[EXERCISE INSTRUCTIONS] Please copy each line of the records below that holds the word "時間まで表示されて大げさなので".

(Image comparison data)
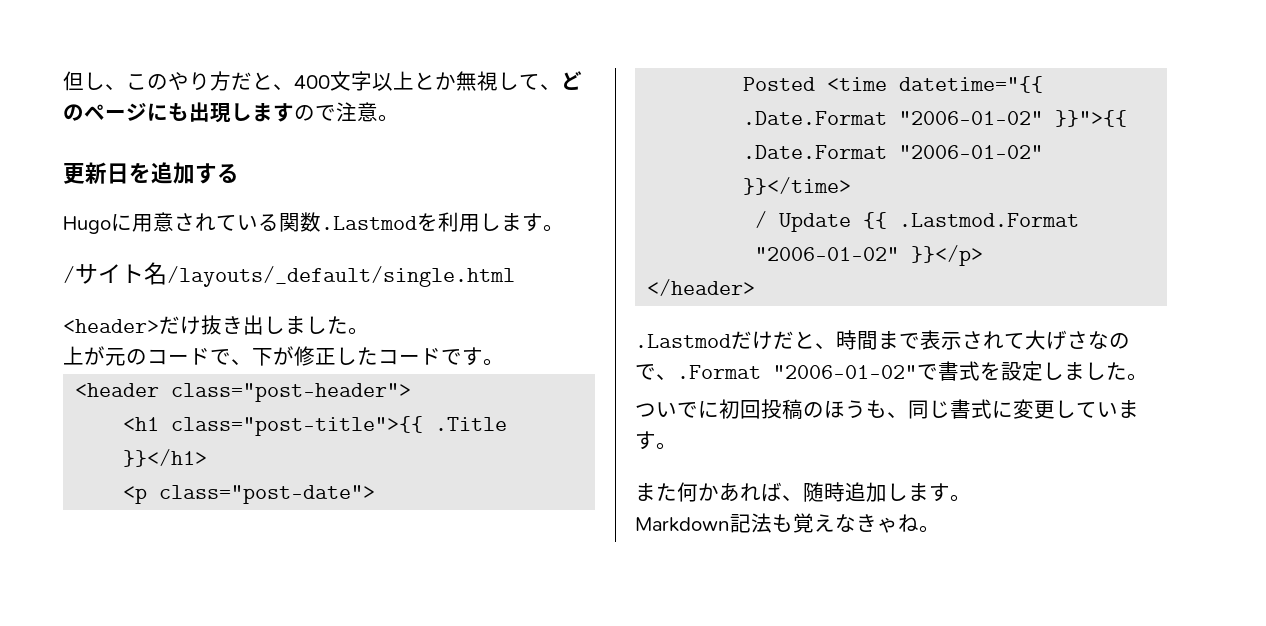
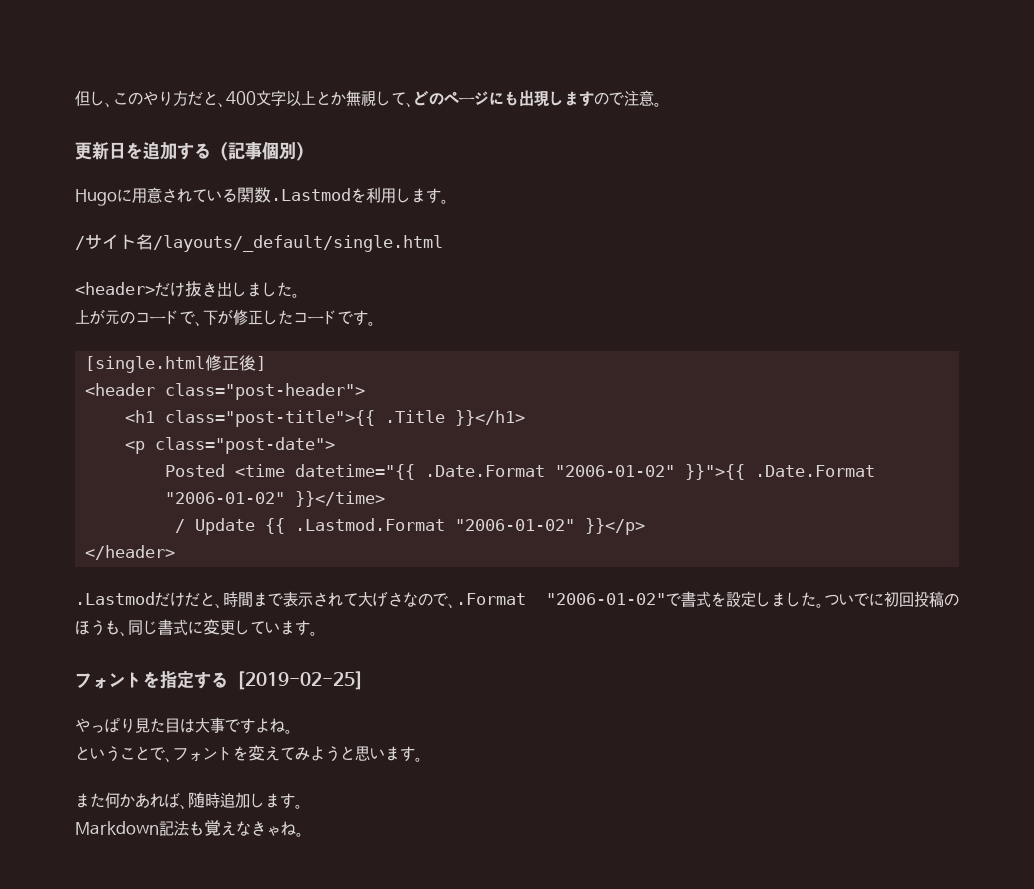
- 更新日を追加する
+ 更新日を追加する（記事個別）
+ [single.html修正後]
- .Lastmodだけだと、時間まで表示されて大げさなので、.Format "2006-01-02"で書式を設定しました。
- ついでに初回投稿のほうも、同じ書式に変更しています。
+ .Lastmodだけだと、時間まで表示されて大げさなので、.Format "2006-01-02"で書式を設定しました。ついでに初回投稿のほうも、同じ書式に変更しています。
+ フォントを指定する［2019-02-25］
+ やっぱり見た目は大事ですよね。
+ ということで、フォントを変えてみようと思います。

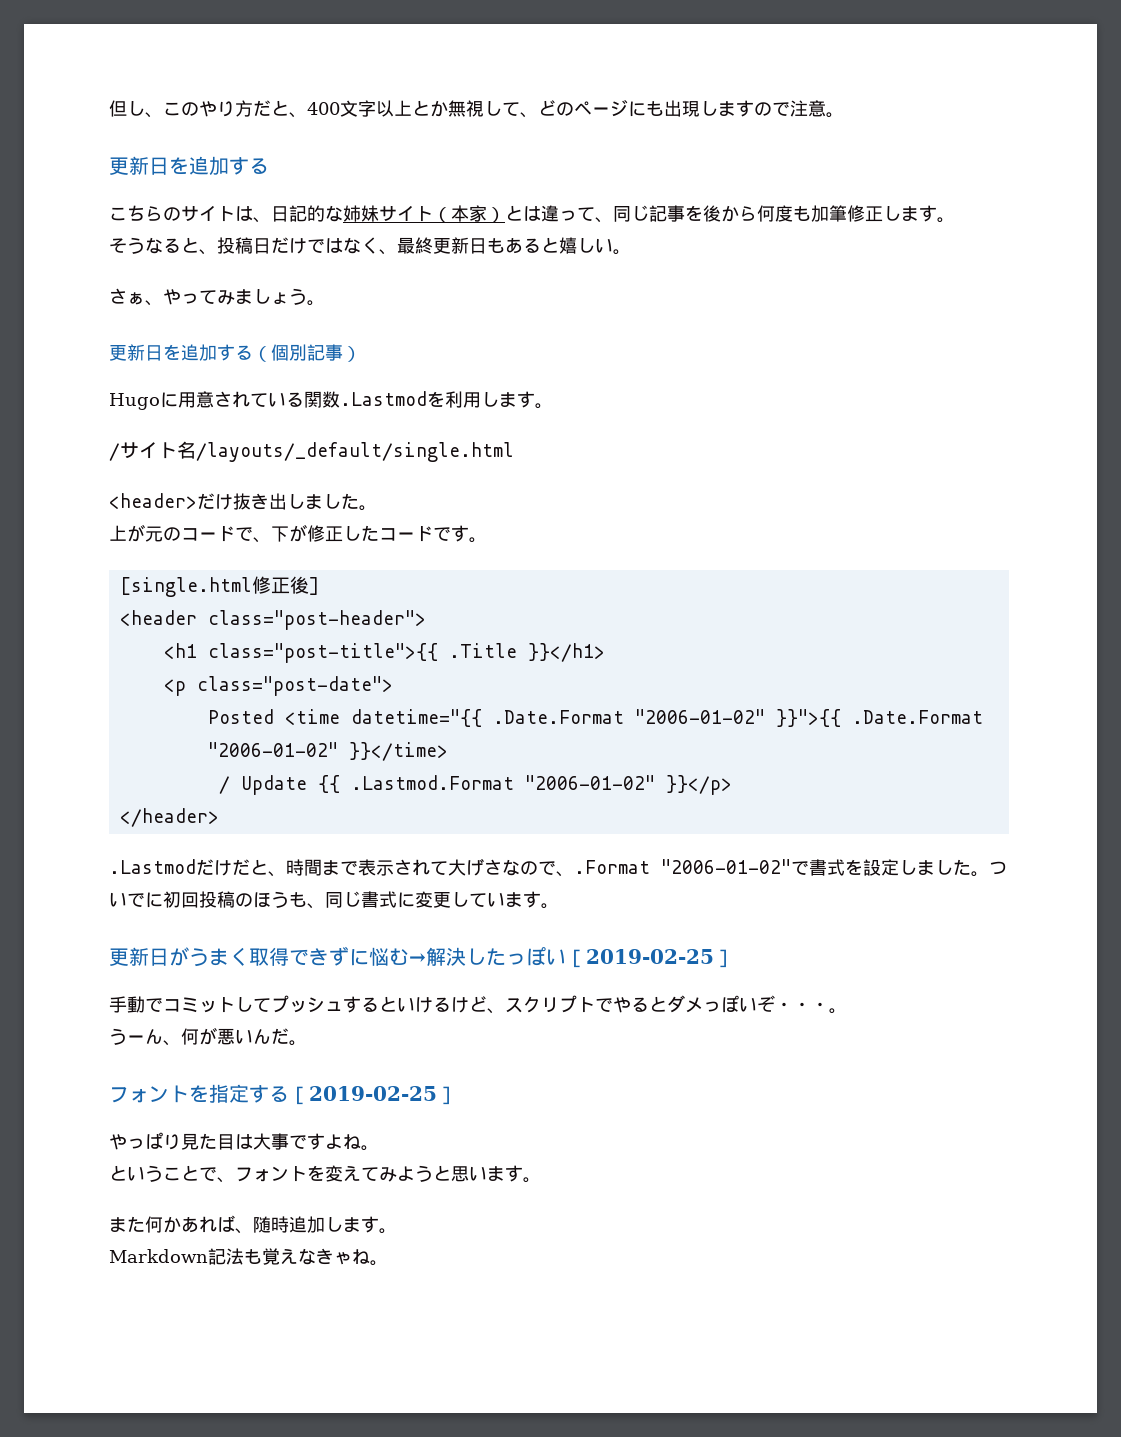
  但し、このやり方だと、400文字以上とか無視して、どのページにも出現しますので注意。
- 更新日を追加する（記事個別）
+ 更新日を追加する
+ こちらのサイトは、日記的な姉妹サイト（本家）とは違って、同じ記事を後から何度も加筆修正します。
+ そうなると、投稿日だけではなく、最終更新日もあると嬉しい。
+ さぁ、やってみましょう。
+ 更新日を追加する（個別記事）
+ 更新日がうまく取得できずに悩む→解決したっぽい［2019-02-25］
+ 手動でコミットしてプッシュするといけるけど、スクリプトでやるとダメっぽいぞ・・・。
+ うーん、何が悪いんだ。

[WRITTEN RESPONSE]
- .Lastmodだけだと、時間まで表示されて大げさなので、.Format "2006-01-02"で書式を設定しました。
+ .Lastmodだけだと、時間まで表示されて大げさなので、.Format "2006-01-02"で書式を設定しました。ついでに初回投稿のほうも、同じ書式に変更しています。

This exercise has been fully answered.